Motorista é condenado a cumprir pena de 6 anos.
Circunscrição: 1 - BRASÍLIA
Processo: 2006.01.1.084443-8
Vara: 11 - TRIBUNAL DO JÚRI
S E N T E N Ç A
O Ministério Público ofertou denúncia em desfavor de LEONARDO LUIZ DA COSTA, imputando-lhe a prática do crime descrito no artigo 121, § 2º, inciso IV, do Código Penal, narrando a peça acusatória o seguinte:
"No dia 19 de agosto de 2006, por volta das 21 horas, no Eixo Rodoviário sul, altura da SQS 114, nesta Capital, LEONARDO LUIZ DA COSTA, de forma livre e consciente, assumindo o risco de causar o evento morte, conduzindo o veículo Fiat/Marea, placa JFL 7804/DF, invadiu a "faixa presidencial" e atropelou PEDRO DAVISON causando neste as lesões descritas no laudo de Exame de Corpo de Delito (Cadavérico) nr. 30.493/06 as quais foram a causa da morte deste."
O réu foi citado (fl. 213) e interrogado (fl. 214).
A defesa apresentou as alegações preliminares - fls. 218/219.
Na primeira audiência de instrução foram ouvidas as seguintes testemunhas: PÉRSIO MARCO ANTONIO DAVISON, fls. 264/265; ARTHUR CAVALCANTI CORDEIRO, fls. 266; MARCELO TOMÁS DE OLIVEIRA, FLS. 267; TIAGO VERÍSSIMO DO NASCIMENTO SILVA, fls. 268; DIEGO BENAZIO PASCOAL RIBEIRO, fls. 269; ZENILTON BOMFIM DOS SANTOS, fl. 270 e CARLOS DANIEL MARTINS SCHNEIDER , fl. 271. na continuação da instrução foram ouvidas as testemunhas: AILTON PAULINO DA CRUZ, fl. 277; ELISVALDO JOSÉ ALTINO, fl. 278 e JAMILE VASCONCELOS MIDAUAR, FL. 292.
O Ministério Público apresentou as alegações finais, oportunidade em que pugnou pela pronúncia do réu nos termos da Denúncia. (fls. 294/302).
Por sua vez, a defesa, na mesma fase processual, requereu a desclassificação do crime de homicídio doloso para o crime de homicídio culposo, previsto no art. 302 da Lei 9503, de 1997 e subsidiariamente, em caso de pronúncia do acusado, requereu que o mesmo fosse pronunciado pelo crime de homicídio simples, previsto no artigo 121, caput, do CP.
Foi proferida decisão de pronúncia, dando o réu como incurso nas penas do art. 121, § 2º, IV, do Código Penal, ocasião em que se concedeu o direito de o réu aguardar o julgamento em liberdade (fls. 327/337).
A defesa interpôs recurso em sentido estrito (fls. 348/409). As contrarrazões foram apresentadas pelo Ministério Público às fls. 421/426.
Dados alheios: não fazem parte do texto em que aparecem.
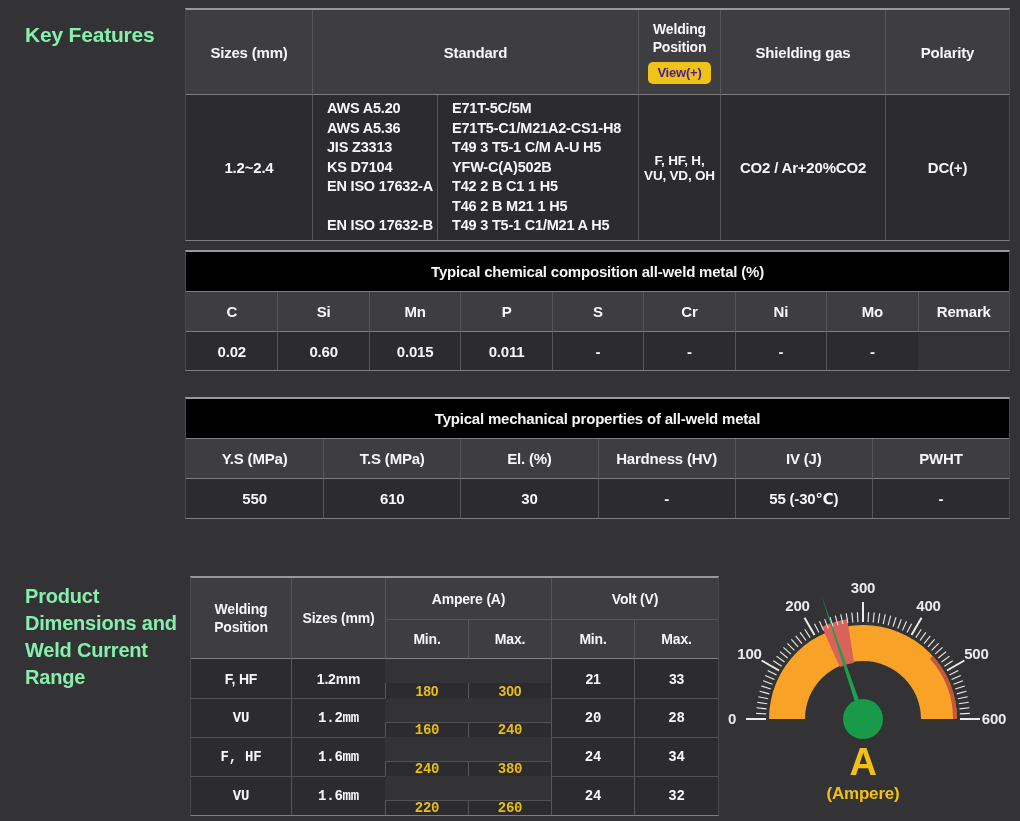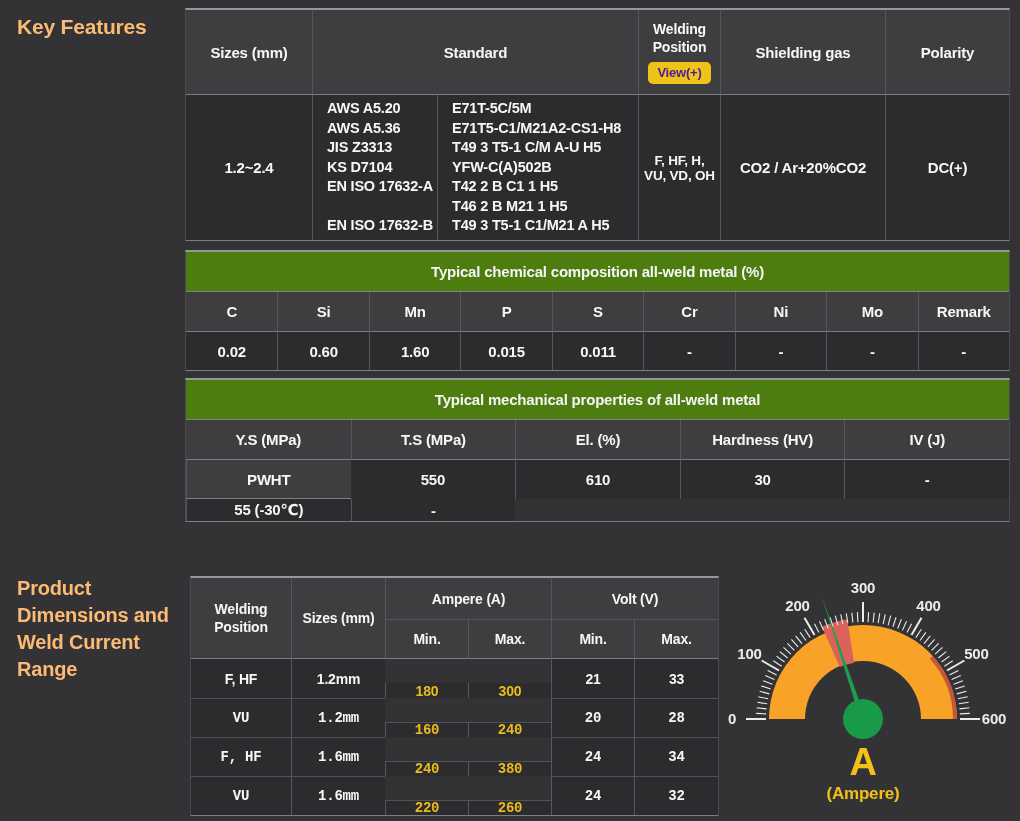--- a/index.html
+++ b/index.html
@@ -7,7 +7,7 @@
   .stage{position:relative;width:1020px;height:821px;background:#333335;overflow:hidden;
          color:#f5f5f5;letter-spacing:-0.2px;}
 
-  .section-heading{position:absolute;color:#fdba74;font-weight:700;margin:9px;}
+  .section-heading{position:absolute;color:#86efac;font-weight:700;margin:17px;}
   #key-features{left:8px;top:6px;font-size:21px;}
   #product-dim{left:8px;top:566px;width:178px;font-size:20px;line-height:27px;}
 

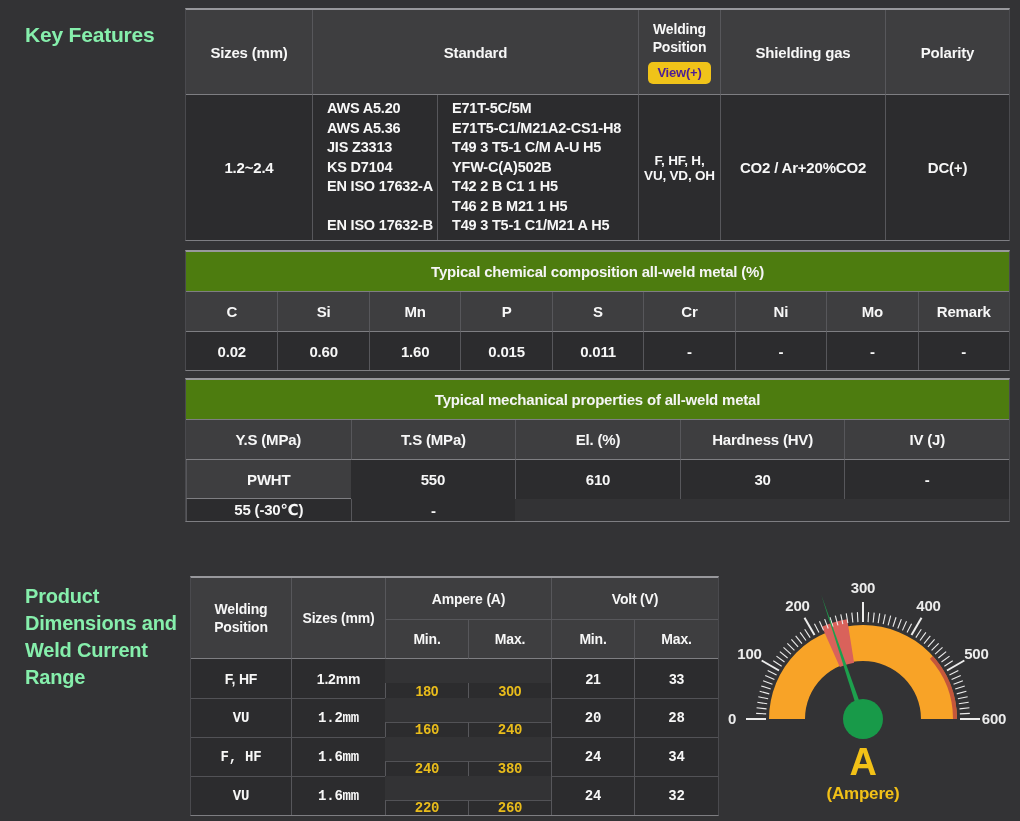--- a/index.html
+++ b/index.html
@@ -22,7 +22,7 @@
   .hd{background:#3e3e40;}
   .bd{background:#2c2c2e;}
   .hline{border-bottom:1px solid #7e7e82;}
-  .title-row{grid-column:1 / -1;background:#4d7c0f;display:flex;align-items:center;
+  .title-row{grid-column:1 / -1;background:#000000;display:flex;align-items:center;
              justify-content:center;font-size:15px;font-weight:700;
              border-bottom:1px solid #7e7e82;}
 

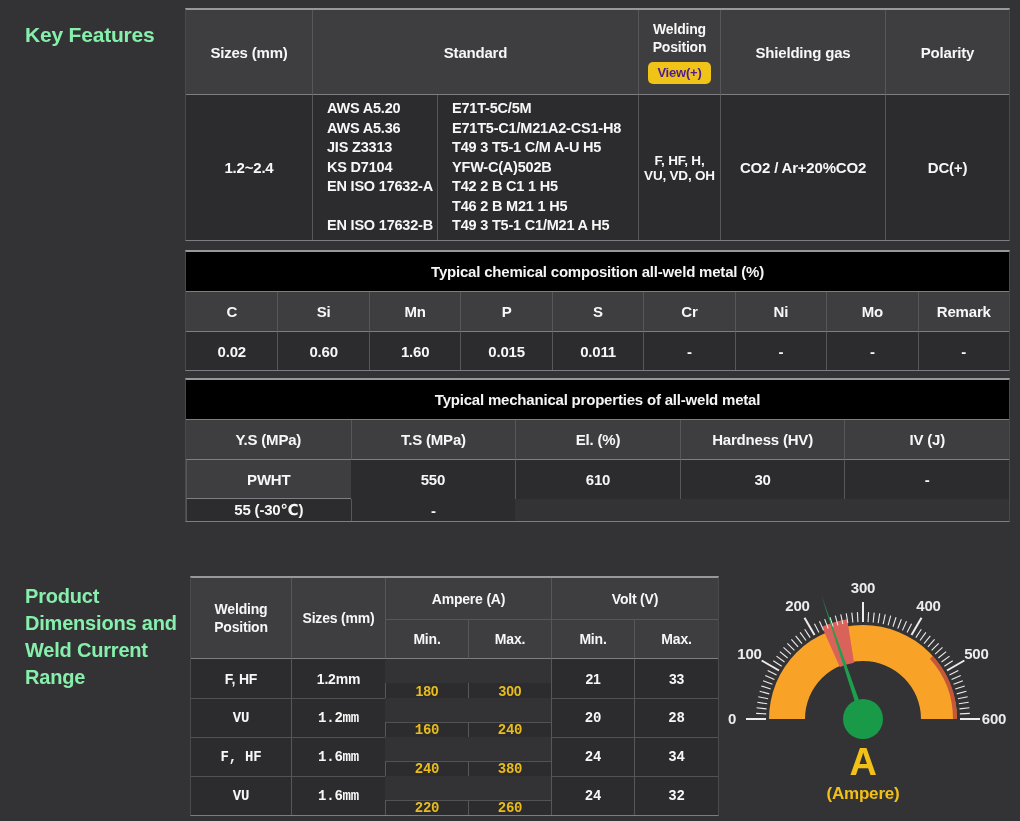--- a/index.html
+++ b/index.html
@@ -112,7 +112,6 @@
     <div class="cell hd hline">Remark</div>
     <div class="cell bd first">0.02</div>
     <div class="cell bd">0.60</div>
-    <div class="cell bd">1.60</div>
     <div class="cell bd">0.015</div>
     <div class="cell bd">0.011</div>
     <div class="cell bd">-</div>

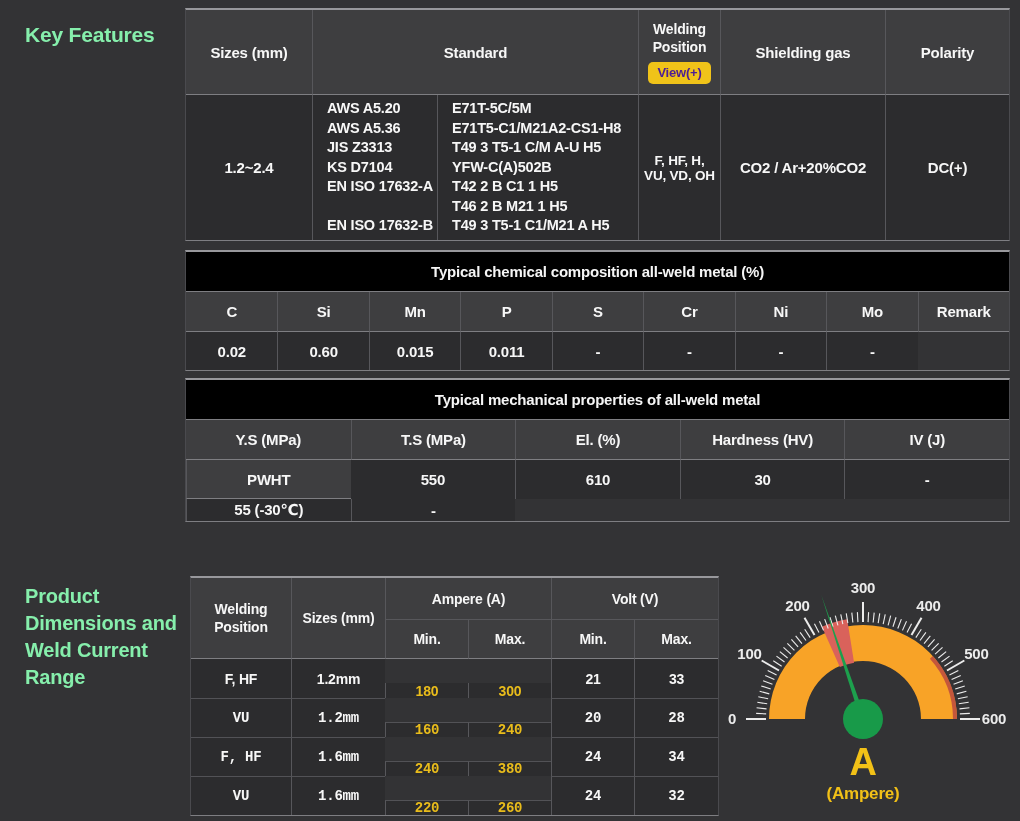--- a/index.html
+++ b/index.html
@@ -41,8 +41,8 @@
   
   #chem-table{left:185px;top:250px;width:823px;
               grid-template-columns:repeat(9,1fr);grid-template-rows:40px 40px 38px;}
-  #mech-table{left:185px;top:378px;width:823px;
-              grid-template-columns:repeat(5,1fr);grid-template-rows:40px 40px 39px;}
+  #mech-table{left:185px;top:397px;width:823px;
+              grid-template-columns:repeat(6,1fr);grid-template-rows:40px 40px 39px;}
 
   
   #current-table{left:190px;top:576px;width:527px;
Os autos foram encaminhados ao E. Tribunal de Justiça do Distrito Federal, onde o recurso teve provimento parcial, tão somente para excluir a qualificadora (fls. 447/464), conforme ementa:
"RECURSO EM SENTIDO ESTRITO. PRONÚNCIA. HOMICÍDIO. TRÂNSITO. DOLO EVENTUAL. QUALIFICADORA. 1. Mantém-se a sentença de pronúncia, nos termos do artigo 408 do CPP, se pelas circunstâncias do fato não se pode excluir, de forma categórica, a ocorrência de dolo eventual na conduta que resultou na morte da vítima, atingida na faixa "neutra", quando trafegava em uma bicicleta, estando o ofensor possivelmente realizando ultrapassagem indevida, em velocidade excessiva. 2. A qualificadora do recurso que tornou impossível a defesa da vítima não se coaduna com o dolo indireto, visto que o resultado "morte" não era pretendido pelo agente, tendo ocorrido apenas em decorrência de uma postura indiferente não obstante a sua previsibilidade. 3. Recurso parcialmente provido. "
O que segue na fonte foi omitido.